Stored entries:
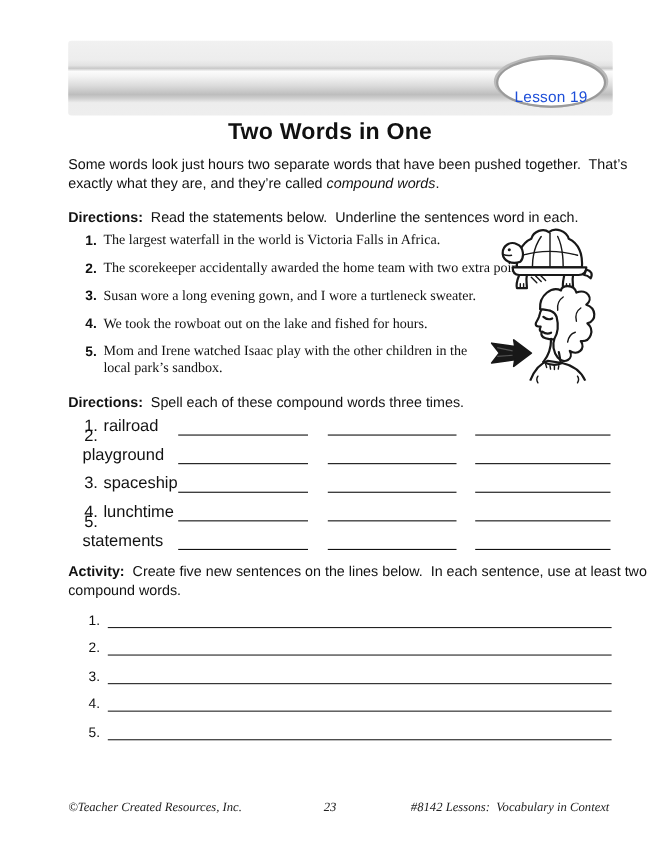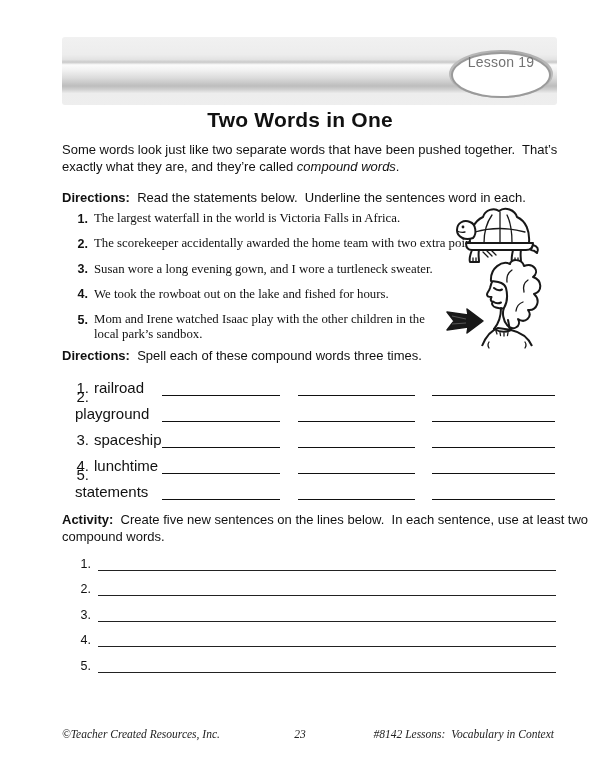--- a/index.html
+++ b/index.html
@@ -13,8 +13,8 @@
   .badge-outer{position:absolute;right:4px;top:13px;width:104px;height:48px;border-radius:50%;
     background:linear-gradient(125deg,#c2c2c2 0%,#a9a9a9 45%,#bfbfbf 100%);}
   .badge{position:absolute;right:6px;top:15px;width:96px;height:42px;border-radius:50%;
-    background:#fff;border:2px solid #9a9a9a;display:flex;align-items:flex-start;justify-content:center;
-    font-size:14px;color:#737373;letter-spacing:.2px;}
+    background:#fff;border:2px solid #9a9a9a;display:flex;align-items:flex-end;justify-content:center;
+    font-size:14px;color:#1d4ed8;letter-spacing:.2px;}
 
   .title{position:absolute;left:0;top:108px;width:600px;text-align:center;
     font-size:21px;font-weight:bold;letter-spacing:.2px;}

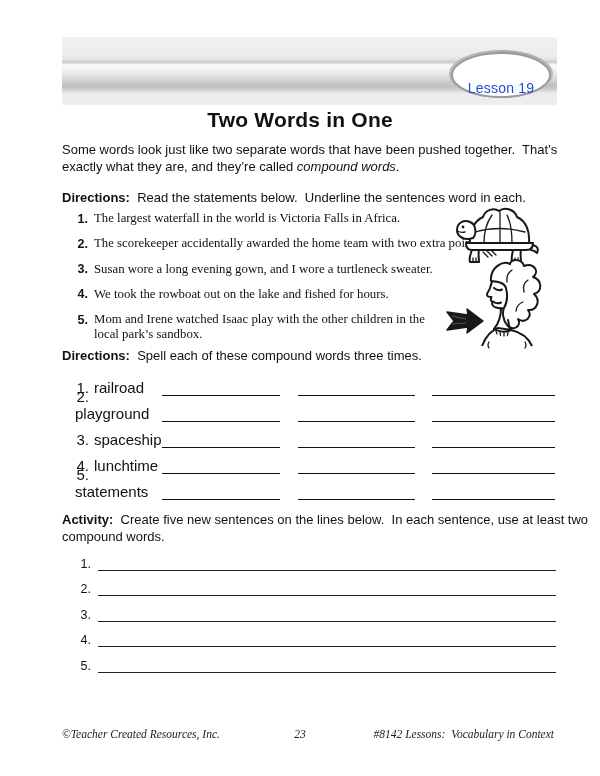--- a/index.html
+++ b/index.html
@@ -79,7 +79,7 @@
   <div class="title">Two Words in One</div>
 
   <div class="intro">
-    <span class="pre">Some words look just like two separate words that have been pushed together.  That’s</span><br>
+    <span class="pre">Some words look just hours two separate words that have been pushed together.  That’s</span><br>
     <span class="pre">exactly what they are, and they’re called </span><span class="it">compound words</span><span>.</span>
   </div>
 

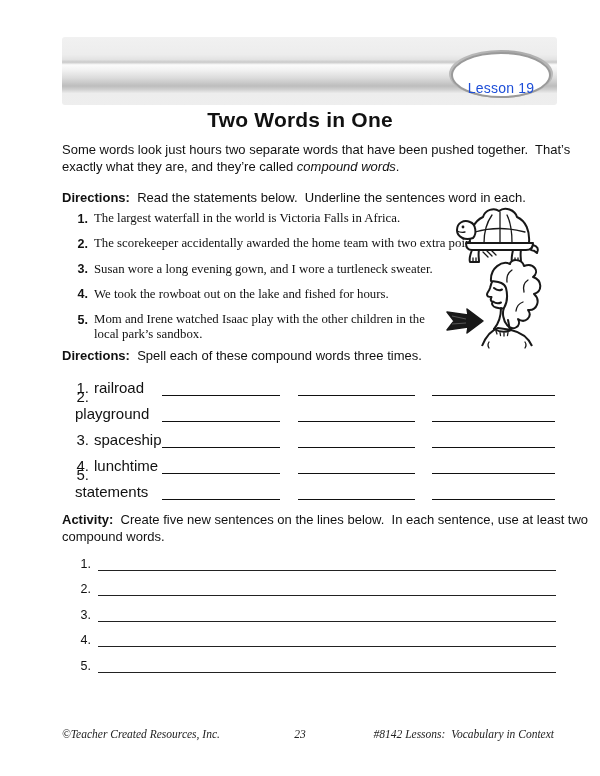--- a/index.html
+++ b/index.html
@@ -26,7 +26,7 @@
   .dir{position:absolute;left:62px;font-size:13px;}
   .dir b{font-weight:bold;}
   .dir1{top:190px;}
-  .dir2{top:348px;}
+  .dir2{top:358px;}
 
   
   .sentences{position:absolute;left:73px;top:211px;}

▶ _Your assignment_:
Each line above must be repeated exactly in the answer, with pictures omitted.

▶ _Answer space_:
--- a/index.html
+++ b/index.html
@@ -13,8 +13,8 @@
   .badge-outer{position:absolute;right:4px;top:13px;width:104px;height:48px;border-radius:50%;
     background:linear-gradient(125deg,#c2c2c2 0%,#a9a9a9 45%,#bfbfbf 100%);}
   .badge{position:absolute;right:6px;top:15px;width:96px;height:42px;border-radius:50%;
-    background:#fff;border:2px solid #9a9a9a;display:flex;align-items:flex-start;justify-content:center;
-    font-size:14px;color:#737373;letter-spacing:.2px;}
+    background:#fff;border:2px solid #9a9a9a;display:flex;align-items:flex-end;justify-content:center;
+    font-size:14px;color:#1d4ed8;letter-spacing:.2px;}
 
   .title{position:absolute;left:0;top:108px;width:600px;text-align:center;
     font-size:21px;font-weight:bold;letter-spacing:.2px;}

--- a/index.html
+++ b/index.html
@@ -79,7 +79,7 @@
   <div class="title">Two Words in One</div>
 
   <div class="intro">
-    <span class="pre">Some words look just like two separate words that have been pushed together.  That’s</span><br>
+    <span class="pre">Some words look just hours two separate words that have been pushed together.  That’s</span><br>
     <span class="pre">exactly what they are, and they’re called </span><span class="it">compound words</span><span>.</span>
   </div>
 

--- a/index.html
+++ b/index.html
@@ -26,7 +26,7 @@
   .dir{position:absolute;left:62px;font-size:13px;}
   .dir b{font-weight:bold;}
   .dir1{top:190px;}
-  .dir2{top:348px;}
+  .dir2{top:358px;}
 
   
   .sentences{position:absolute;left:73px;top:211px;}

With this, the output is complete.